Which brought her to the chili pepper. She returned again to her hypothesis—did a diet high in capsaicin make childbirth more painful?
***
In a questionnaire delivered during the 1989 Mexico study, each subject during was interviewed concerning her diet—just how much chili had she consumed since childhood. According to the account of this research, there were three species of chili identified by the subjects; Capsaicin consumption was organized into three groups: low, medium, and high. Low meant the subject had a long-term diet that included only one chili pepper per week; high meant the subject consumed chili peppers three times a day.

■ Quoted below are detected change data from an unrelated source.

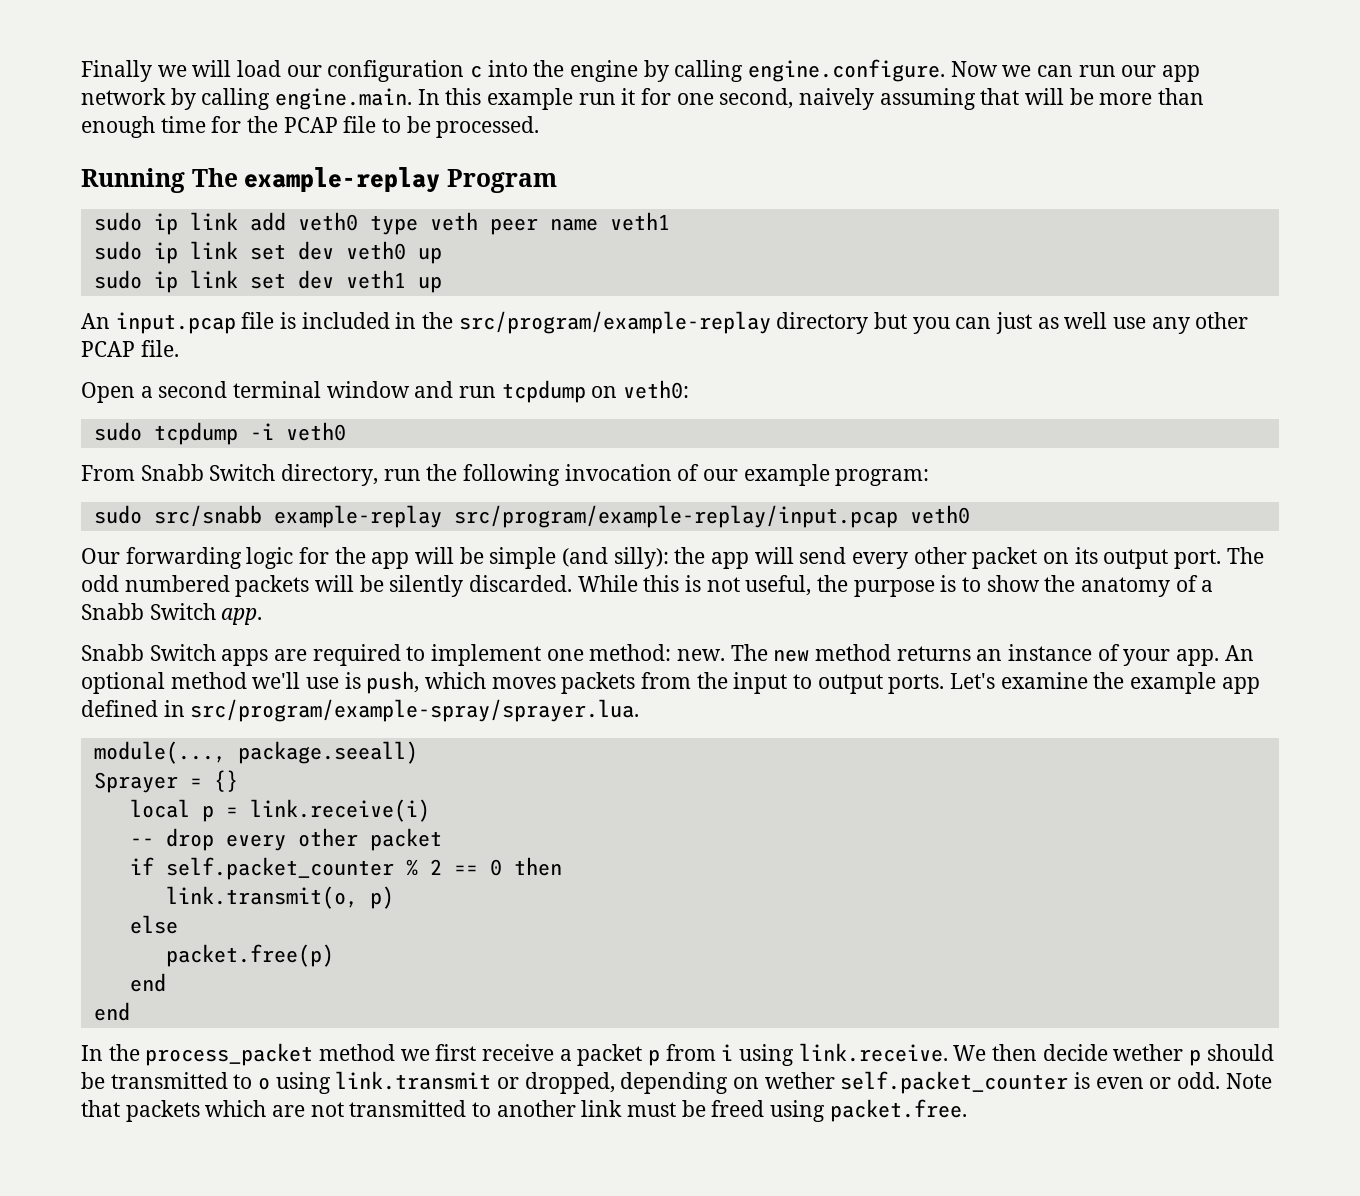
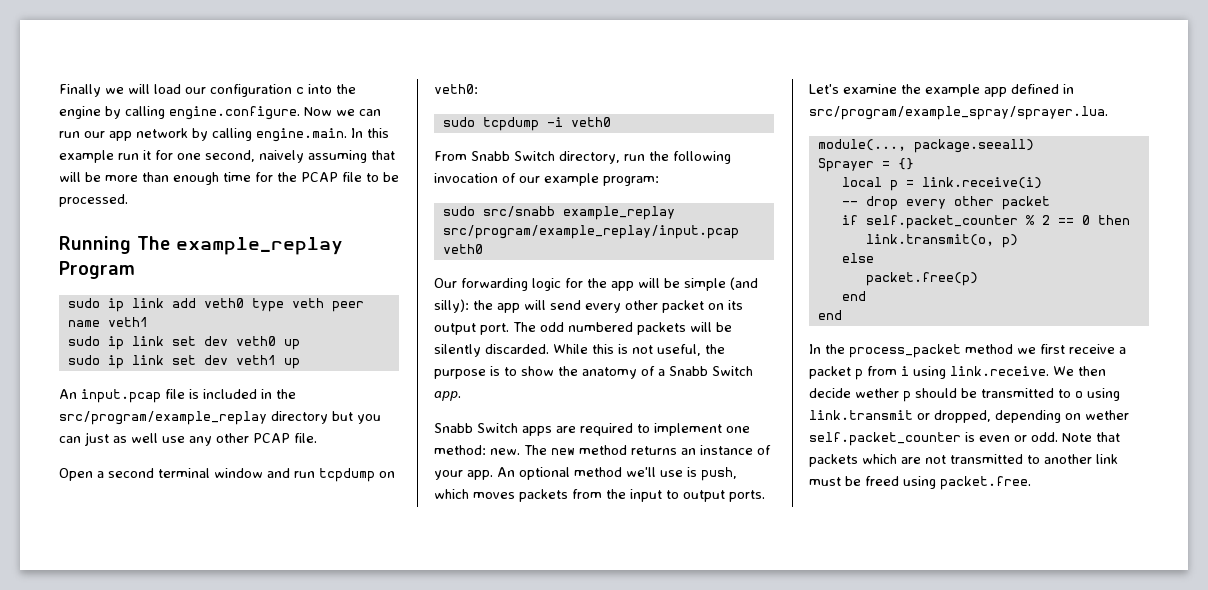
[244,167,441,193] example-replay -> [176,237,343,255] example_replay
[458,311,771,334] src/program/example-replay -> [59,411,267,425] src/program/example_replay
[273,505,898,528] example-replay src/program/example-replay/input.pcap -> [562,206,675,220] [442,225,739,239] example_replay src/program/example_replay/input.pcap
[190,699,640,722] src/program/example-spray/sprayer.lua. -> [809,106,1108,120] src/program/example_spray/sprayer.lua.

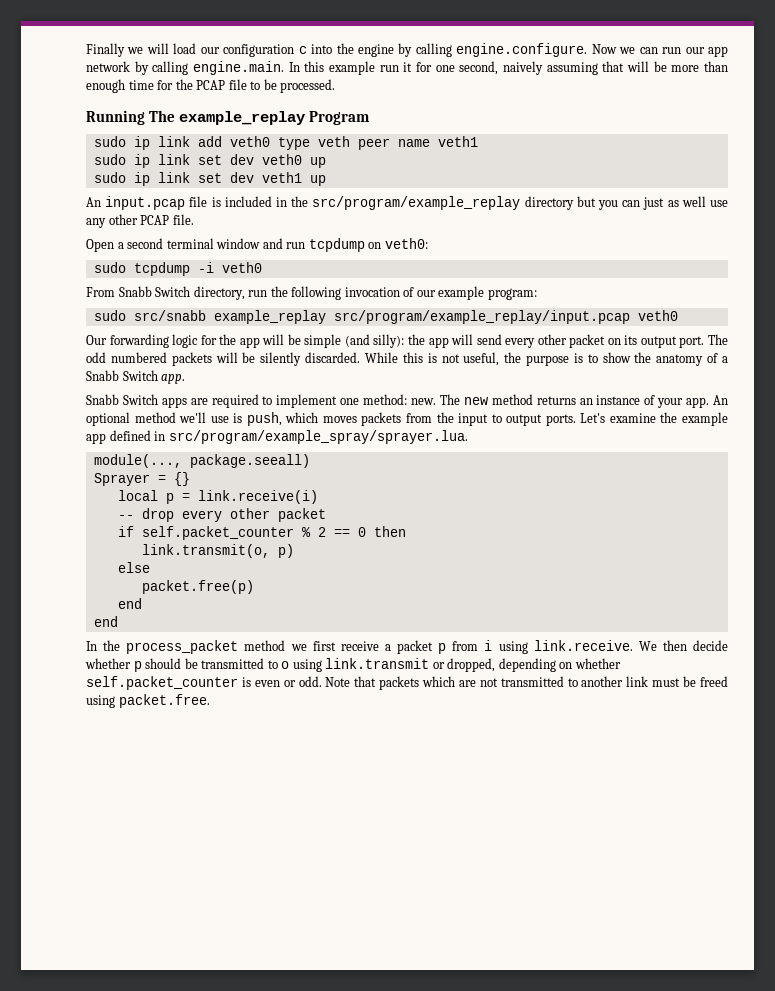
[855,388,899,398] wether -> [85,658,131,669] whether
[1085,410,1129,420] wether -> [574,658,621,669] whether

Much like other tests of this kind facilitated in the U.S., an Italian pain-measuring machine called a Ugo Basile “analgesia meter” was used. The machine worked by applying a steadily increasing force to a fingertip. Once the subject felt the force, they said “now.” This was their “pain detection threshold.” When the force became unbearable, too uncomfortable to continue, they said “stop.” This was their “pain tolerance threshold.”
Dr. Pablo Pacheco of Veracruz, Mexico, who was part of this study, cited in a phone interview the complicated factors that come into play when attempting to calculate and measure human pain, including education, financial disparities, and cultural differences. To combat these complications, other methods of measuring pain thresholds were used, including the application of a fur mitt to the face to test tactile sensation and Von Frey Fibers, a series of fibrous strands with different levels of stiffness, that are pressed against the skin’s surface. All these different applications are designed to elicit different levels of pain measurement.
The women were asked to stimulate themselves vaginally using a sterilized cylinder with a condom over it. They were then asked to apply pressure inside of their vaginas. While they were self-stimulating, their pain thresholds were also being measured.
The test discovered a marked difference in the alteration of pain thresholds during manual vaginal self-stimulation in women with diets high in capsaicin. They found that women with a diet low in hot chili peppers experienced a 32.6-43.8% raise in pain detection and pain tolerance thresholds, whereas women with a diet high in hot chili peppers only experienced a 2.3-7.3% increase in pain thresholds.
In short, they discovered Whipple’s hypothesis was proving to be correct; the pain-reducing effects of vaginal stimulation were vastly lower among women who had consumed a diet high in hot chili peppers.
(In regards to what steps women should take during pregnancy, or whether there is a permanent effect on the bodies of women who consumed high percentages of chili pepper daily, the study was non-conclusive.)
But fret not. Dr, Whipple has plans to replicate the study to find more conclusive results; funds are currently being sought to complete the research so the data can be made scientifically available.
“We have to listen to what people say is pleasurable to them so we can proceed to investigate this in a laboratory setting,” she said. “This work is meant to help people feel good about themselves, to accept themselves, and not try to fit people in the model of only one way to respond sensually and sexually. There is so much more we still don’t know.”